=== TASK GOAL ===
Every line containing the word "color" is to be copied from the data below.

(Screenshot and code edit data)
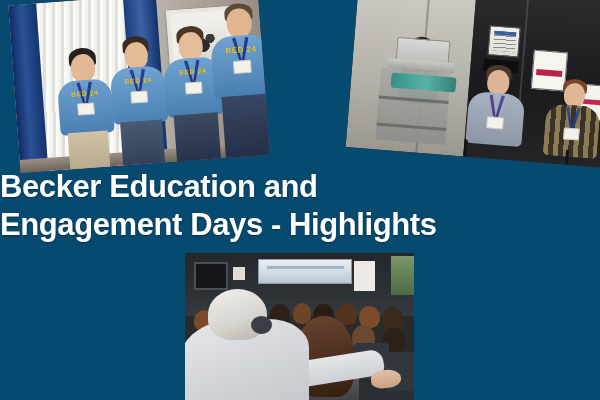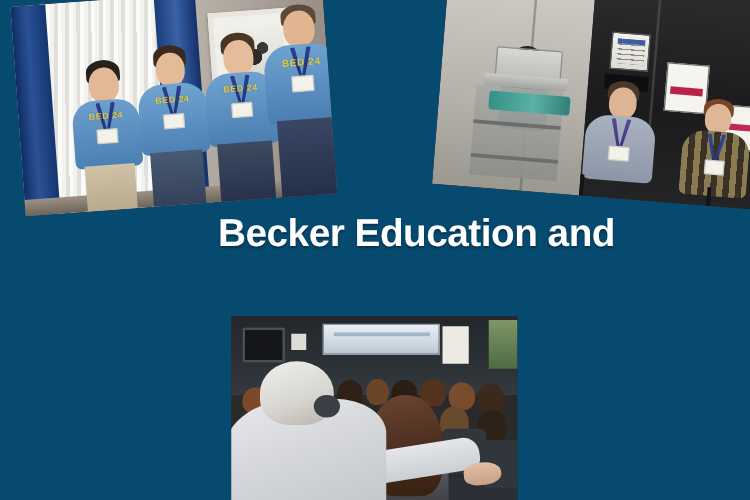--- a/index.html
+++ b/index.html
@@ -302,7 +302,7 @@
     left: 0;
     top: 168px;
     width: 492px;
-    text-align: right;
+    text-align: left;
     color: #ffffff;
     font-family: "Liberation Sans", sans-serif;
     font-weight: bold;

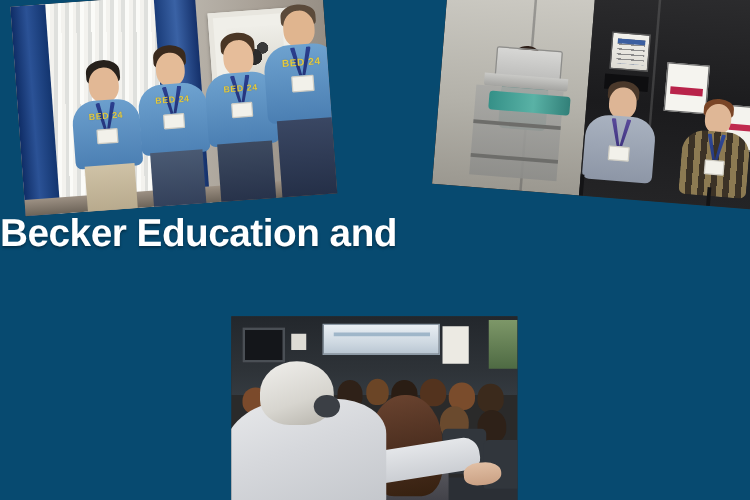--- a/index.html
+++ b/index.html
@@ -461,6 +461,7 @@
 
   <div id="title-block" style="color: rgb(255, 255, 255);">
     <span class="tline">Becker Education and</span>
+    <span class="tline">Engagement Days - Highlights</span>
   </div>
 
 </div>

=== REPLY TO THE EXERCISE ===
     color: #ffffff;
   <div id="title-block" style="color: rgb(255, 255, 255);">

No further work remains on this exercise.